Kommersiellt obunden läkemedelsinformation riktad till läkare och sjukvårdspersonal



Hazard 4 P 3 B 0 T 1 Risk See below

The T-value in the score for hazard refers to acute toxicity. Underlying data for P, B anda T are from Fass (Lipitor downloaded 2011-04-14).

Fass environmental information for Lipitor

Fass environmental information for Lipitor (atorvastatin) from Pfizer (downloaded 2011-04-14).


Persistence: The substance degrades slowly in the environment

Bioaccumulation: OECD 107: pH 4.0 = 3.18 and pH 7.4 = 1.42.

Toxicity: There are data for 3 trophic levels, most sensitive algae 24 mg/L.


PEC/PNEC is based on sales data in Sweden in year 2004. PEC/PNEC = 0.0036 which gives the risk insignificant.

Fass environmental information for Atorvastatin Actavis

Fass environmental information for Atorvastatin Actavis from Teva (downloaded 2019-10-30).


Persistence: No data.

Bioaccumulation: No data.

Toxicity: No data.


Risk of environmental impact of atorvastatin cannot be excluded, since no ecotoxicity data are available.

Report Goodpoint 2016

Sales in Region Stockholm have increased in recent years, but measurements during the same period have shown that there is a good margin between environmental levels and the concentration that gives environmental impact.

Report Goodpoint 2019

Comparative assessment of environmental risk when using simvastatin, atorvastatin, rosuvastatin, pravastatin and ezetimibe from a Swedish perspective.

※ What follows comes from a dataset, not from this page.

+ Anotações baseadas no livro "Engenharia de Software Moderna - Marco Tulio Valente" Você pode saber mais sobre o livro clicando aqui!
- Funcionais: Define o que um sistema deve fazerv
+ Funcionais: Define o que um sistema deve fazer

Although there are knowledge gaps in particular regarding relevant toxicity studies, there is no obvious environmental risk with any of the investigated substances in Swedish water given the current state of knowledge. No exchanges are therefore recommended from an environmental point of view. The risk seems entirely insignificant for the highly water-soluble substance rosuvastatin. More fat-soluble statins (simvastatin, atorvastatin) may be quite potent and (together with ezetimibe) represent a slightly higher risk than the others, but the levels in the environment are probably well below the concentrations that give rise to effects. However, more impact studies are needed. For ezetimibe and pravastatin, efficacy data are even more deficient. For pravastatin, however, the risk was assessed based on its relatively low fat solubility (and thus the ability to accumulate in biota) in relation to its potency in humans. Ezetimibe is more fat-soluble, but at least partially separated in the wastewater treatment plants, how much is unclear due to high detection limits. Based on measured bioconcentration potential, there is some, but low risk for this substance.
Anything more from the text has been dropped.